▸ **SUPPLIED ENTRIES**
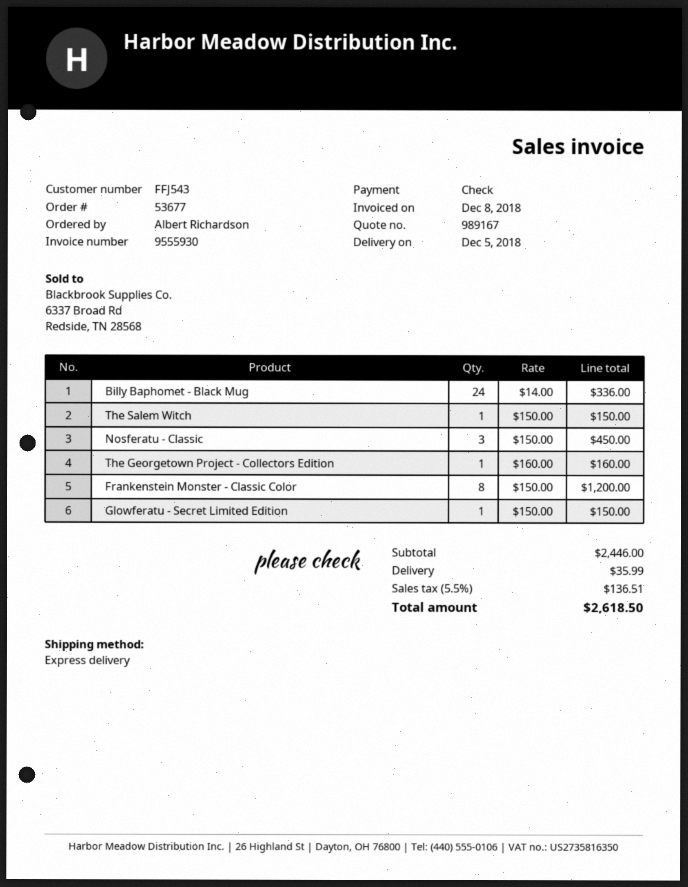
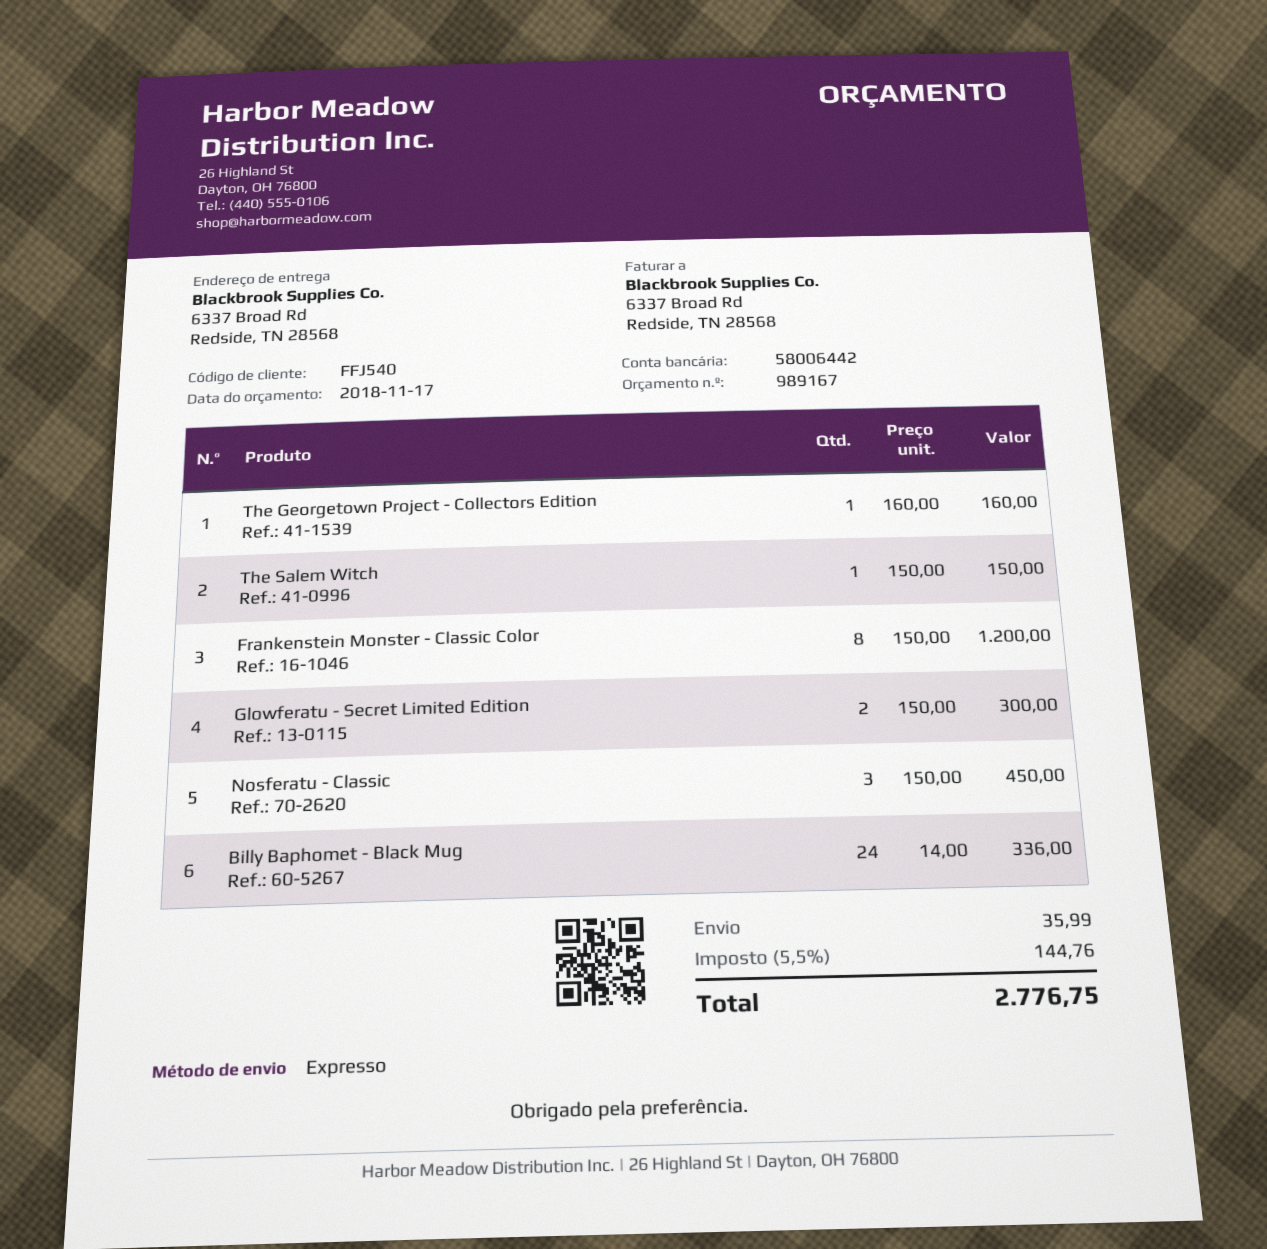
customer number: FFJ543 -> FFJ540
Glowferatu - Secret Limited Edition: 1 x 150.00 = 150.00 -> 2 x 150.00 = 300.00
tax: 5.5% = 136.51 -> 5.5% = 144.76
total: 2618.50 -> 2776.75

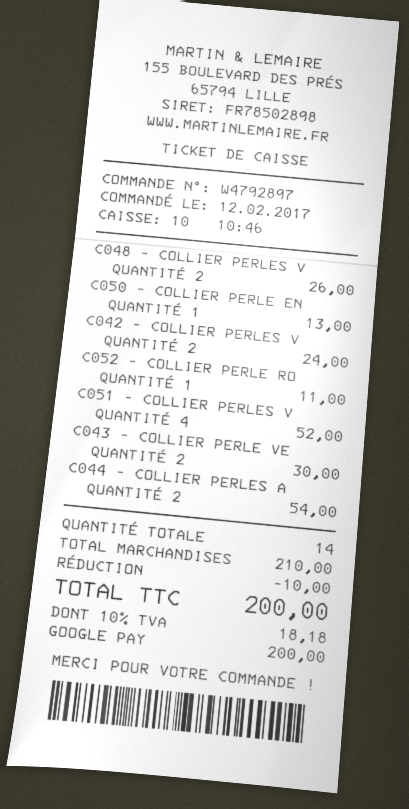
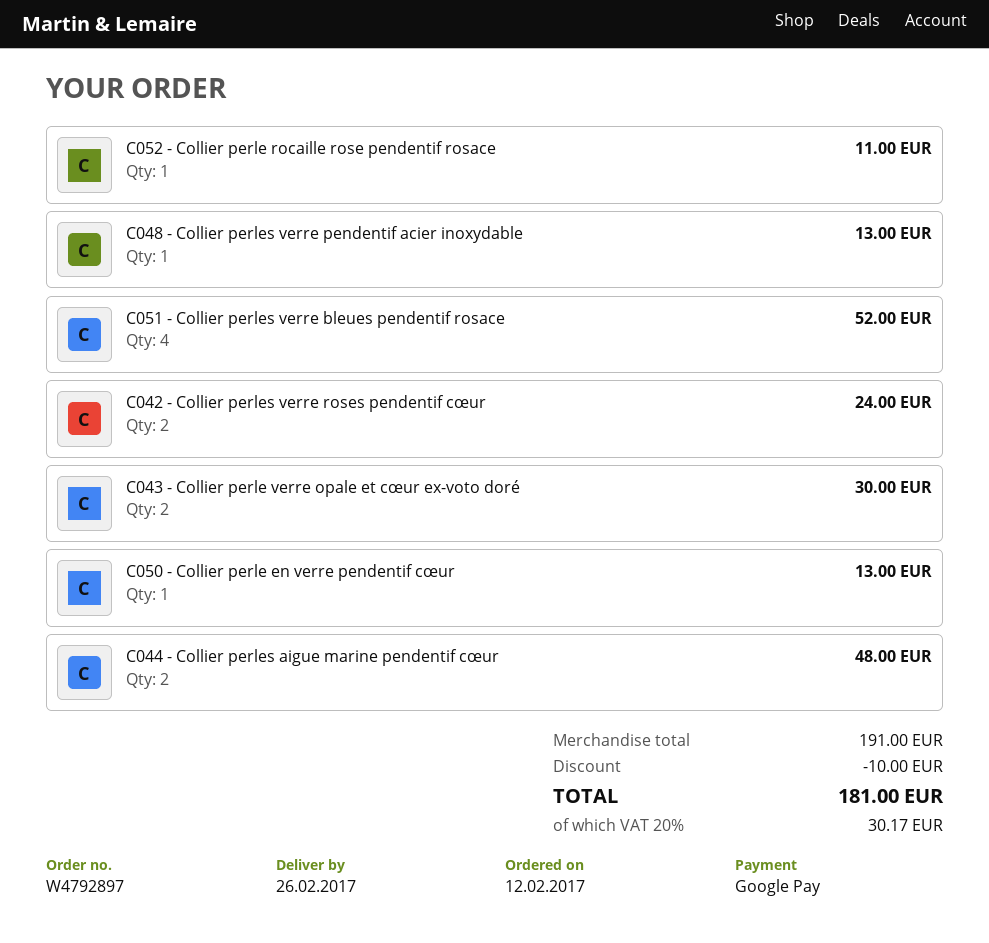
C048 - COLLIER PERLES V: 2 for 26.00 -> 1 for 13.00
C044 - COLLIER PERLES A: 2 for 54.00 -> 2 for 48.00
subtotal: 210.00 -> 191.00
tax: 10% = 18.18 -> 20% = 30.17
total: 200.00 -> 181.00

▸ **EXERCISE AIM**
Copy all lines from the material that contain "PERLES".

▸ **RESULT OF THIS TASK**
C048 - COLLIER PERLES V: 2 for 26.00 -> 1 for 13.00
C044 - COLLIER PERLES A: 2 for 54.00 -> 2 for 48.00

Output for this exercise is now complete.